*** Raw data Section Begins ***
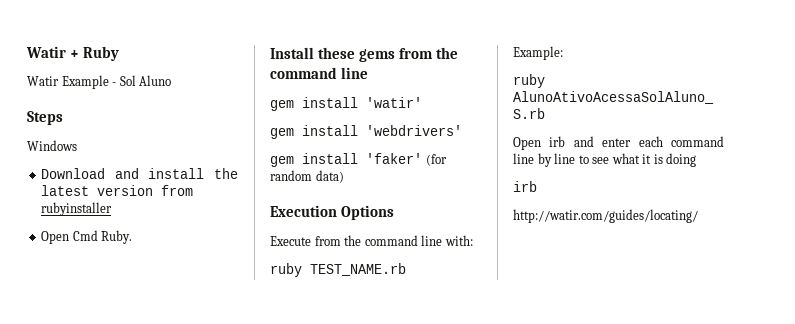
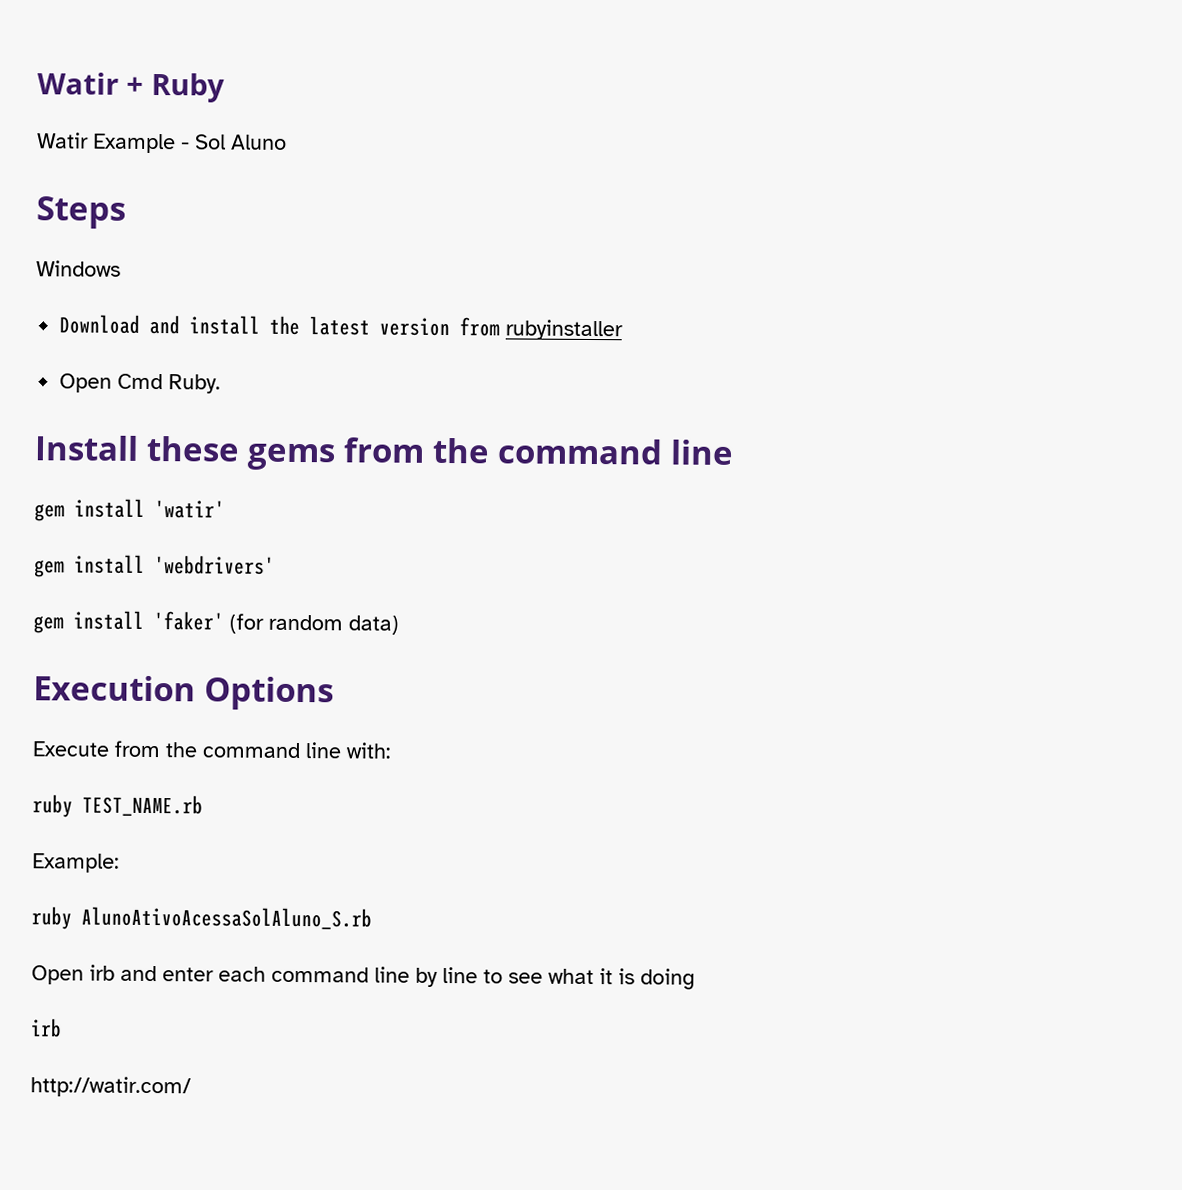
[513,209,698,223] http://watir.com/guides/locating/ -> [30,1076,191,1098] http://watir.com/

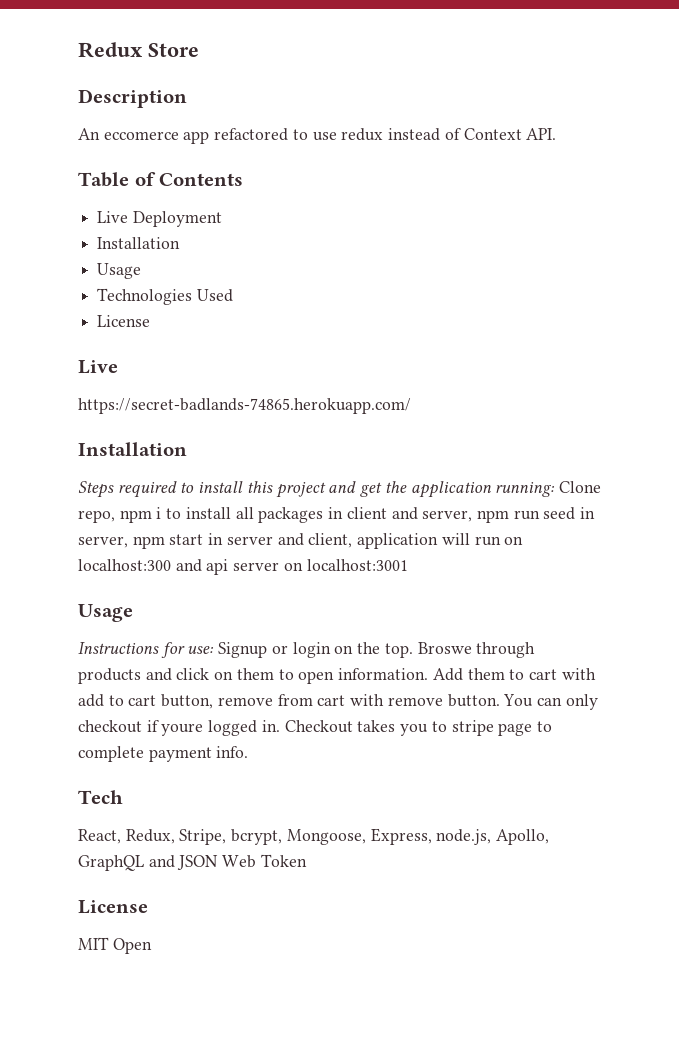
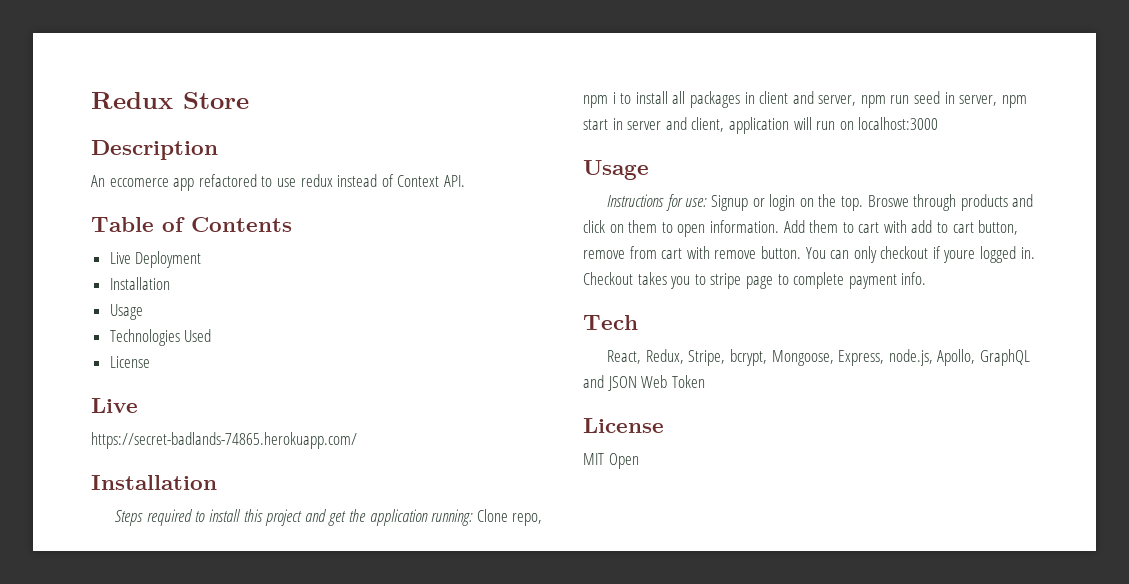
[78,559,408,575] localhost:300 and api server on localhost:3001 -> [858,117,939,130] localhost:3000

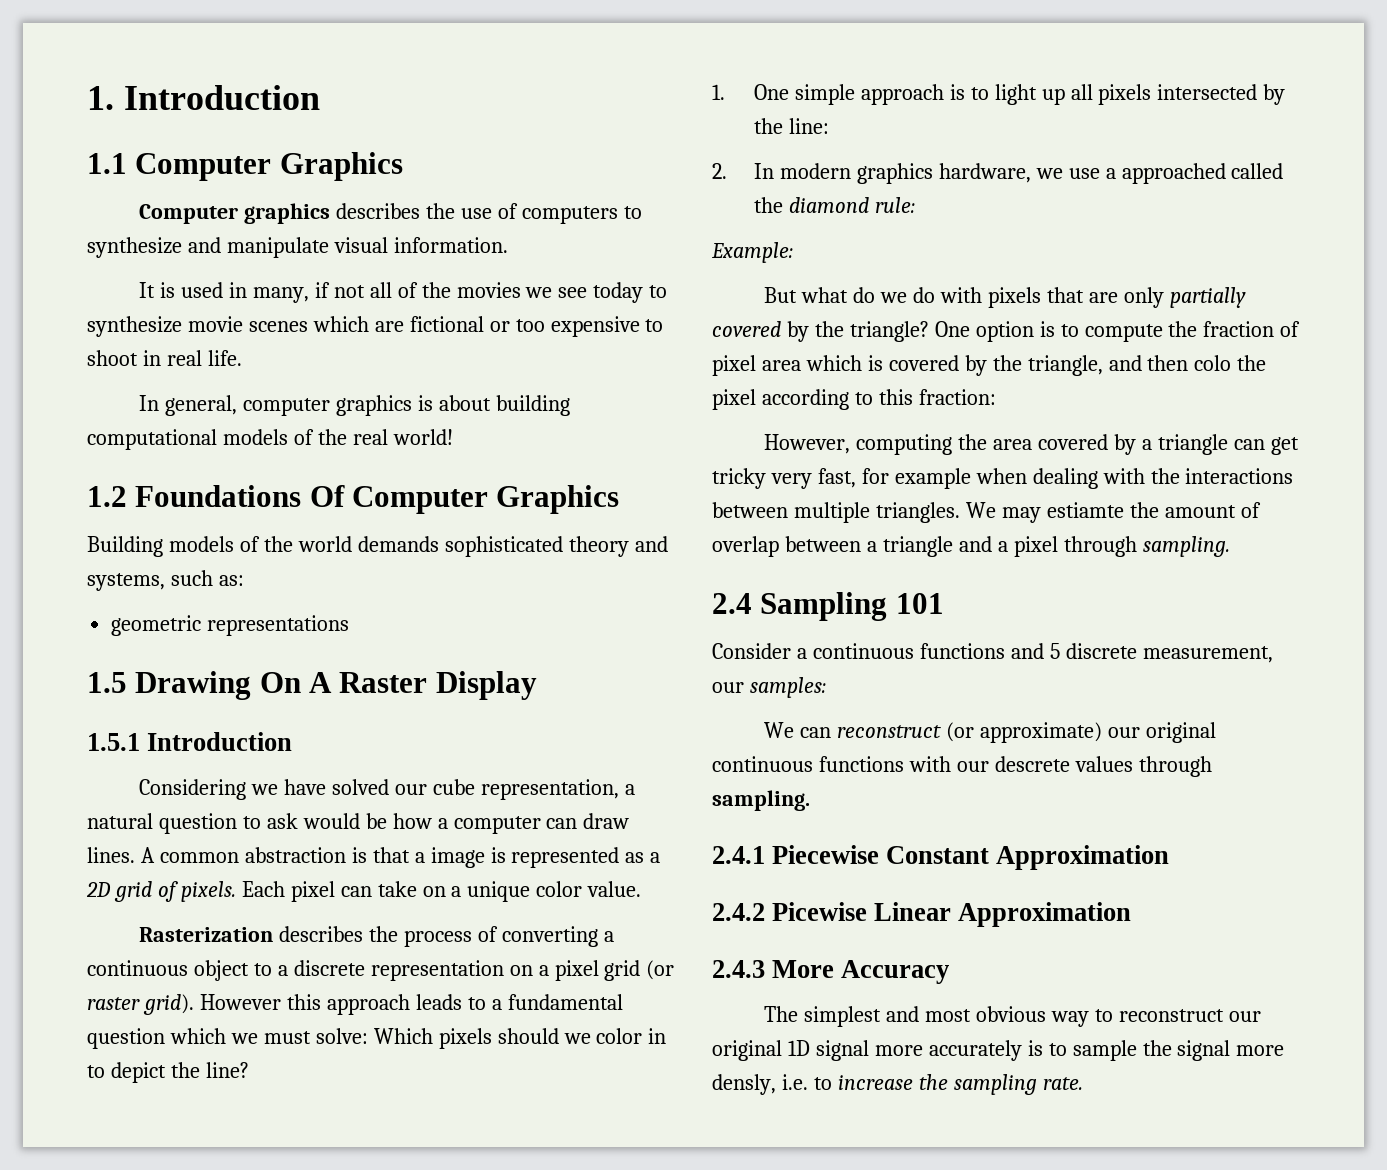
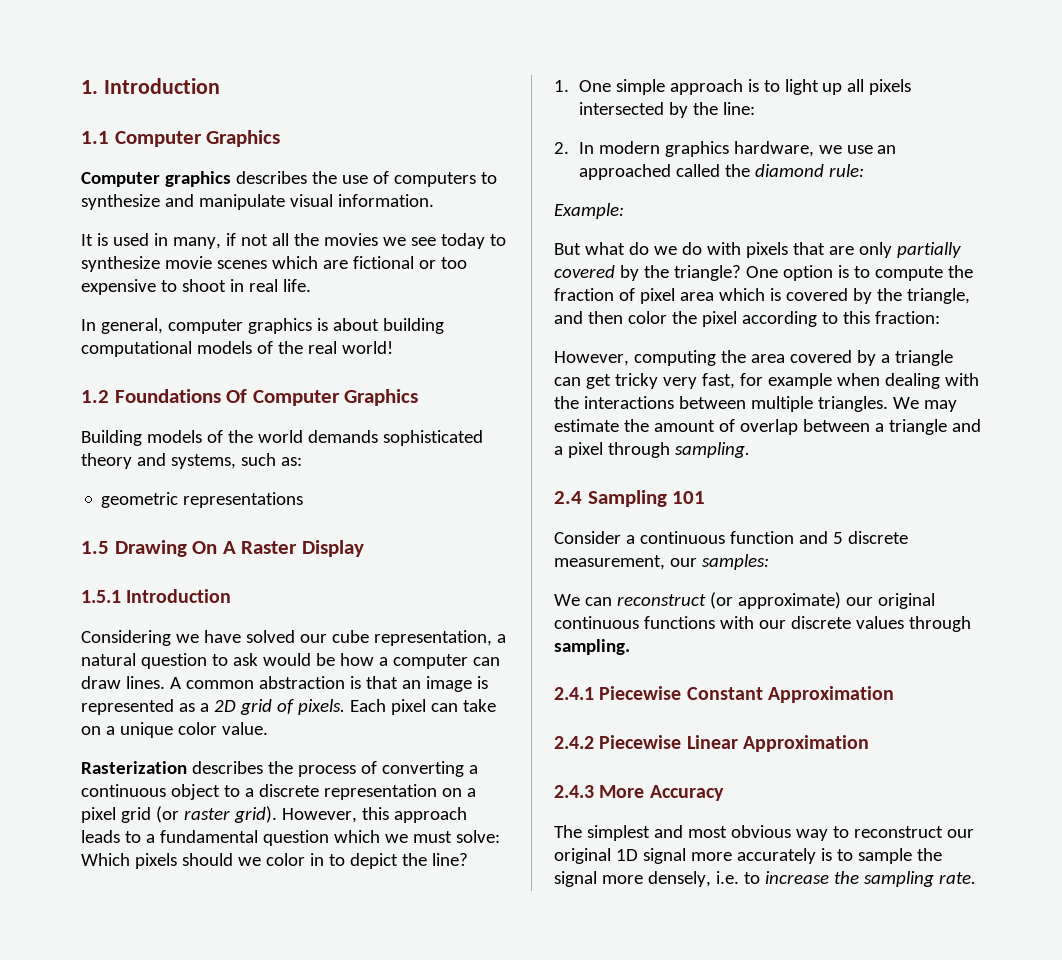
[397,282,418,298] of -> (289, 239) none
[414,852,425,863] a -> [401,680,421,689] an
[199,994,281,1010] However -> [281,808,357,823] However,
[1105,168,1116,179] a -> [877,145,897,154] an
[1194,355,1232,371] colo -> [627,311,667,324] color
[1046,502,1124,518] estiamte -> [554,419,619,432] estimate
[919,643,1005,659] functions -> [729,531,794,544] function
[994,756,1070,772] descrete -> [790,616,851,629] discrete
[772,902,868,921] Picewise -> [599,735,682,749] Piecewise
[712,1074,776,1095] densly, -> [647,871,711,887] densely,

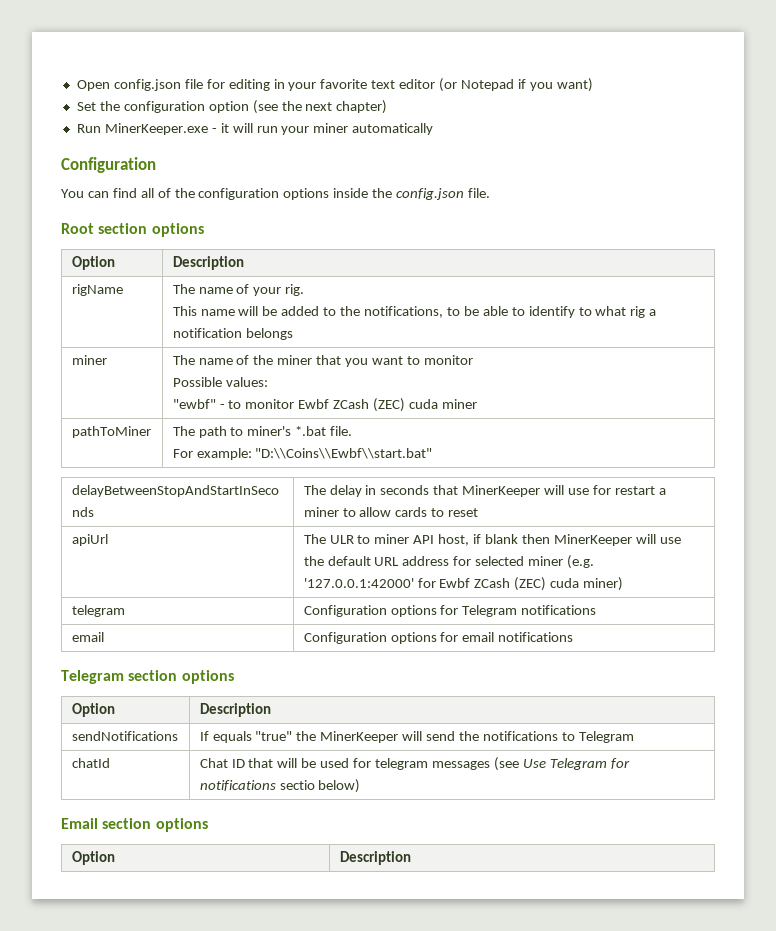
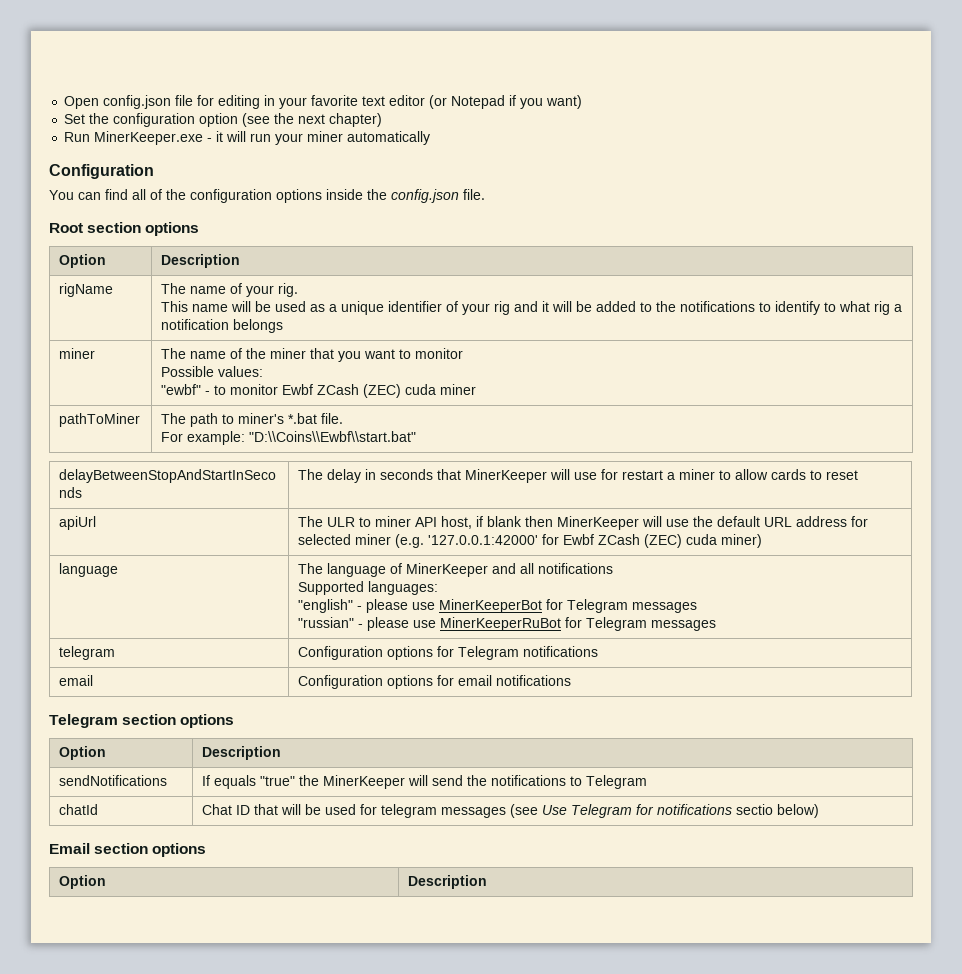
[281,306,508,318] added to the notifications, to be able -> [275,301,756,315] used as a unique identifier of your rig and it will be added to the notifications
(624, 584) none -> [59,563,119,577] [298,563,614,577] [298,581,439,595] [298,599,698,613] [298,617,717,631] // language | The language of MinerKeeper and all notifications // Supported languages: // "english" - please use MinerKeeperBot for Telegram messages // "russian" - please use MinerKeeperRuBot for Telegram messages

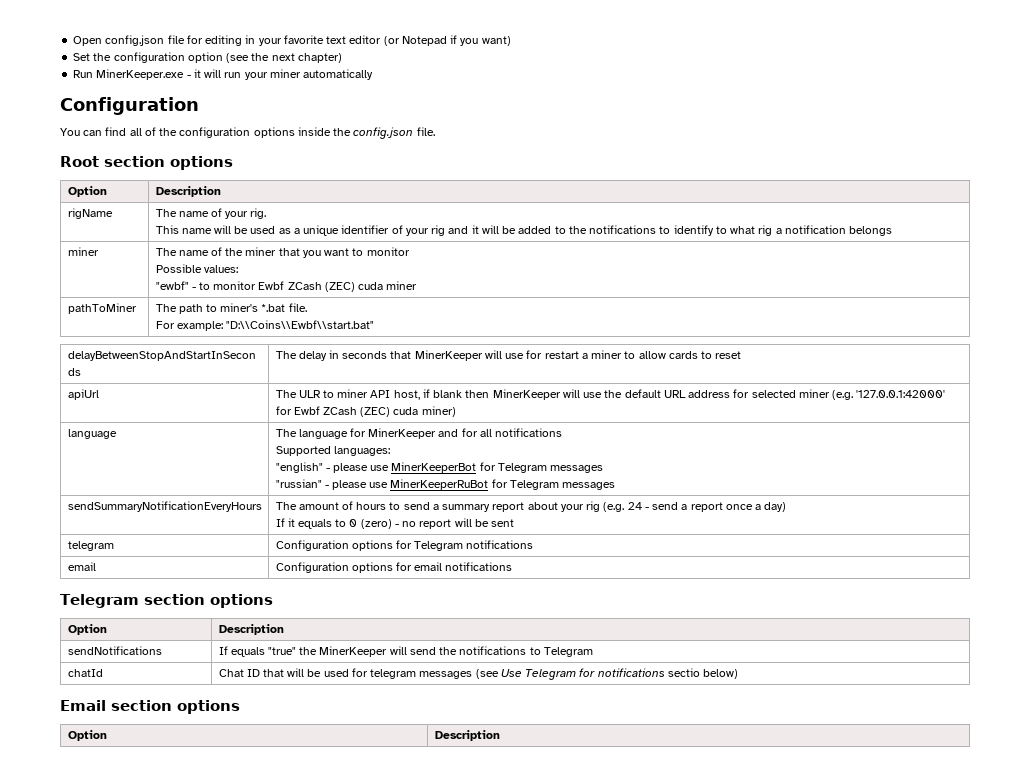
[390,563,403,574] of -> [349,428,366,437] for
(517, 568) none -> [461,428,478,437] for
(717, 625) none -> [67,501,262,512] [275,501,787,512] [275,518,515,529] // sendSummaryNotificationEveryHours | The amount of hours to send a summary report about your rig (e.g. 24 - send a report once a day) // If it equals to 0 (zero) - no report will be sent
*** Raw data Section Ends ***
▶ **Work instructions**
What is needed is an exact restatement of the lines from the line with "[994,756,1070,772] descrete ->" through the final line of the data, pictures excluded.

▶ **Output for this exercise**
[994,756,1070,772] descrete -> [790,616,851,629] discrete
[772,902,868,921] Picewise -> [599,735,682,749] Piecewise
[712,1074,776,1095] densly, -> [647,871,711,887] densely,

[281,306,508,318] added to the notifications, to be able -> [275,301,756,315] used as a unique identifier of your rig and it will be added to the notifications
(624, 584) none -> [59,563,119,577] [298,563,614,577] [298,581,439,595] [298,599,698,613] [298,617,717,631] // language | The language of MinerKeeper and all notifications // Supported languages: // "english" - please use MinerKeeperBot for Telegram messages // "russian" - please use MinerKeeperRuBot for Telegram messages

[390,563,403,574] of -> [349,428,366,437] for
(517, 568) none -> [461,428,478,437] for
(717, 625) none -> [67,501,262,512] [275,501,787,512] [275,518,515,529] // sendSummaryNotificationEveryHours | The amount of hours to send a summary report about your rig (e.g. 24 - send a report once a day) // If it equals to 0 (zero) - no report will be sent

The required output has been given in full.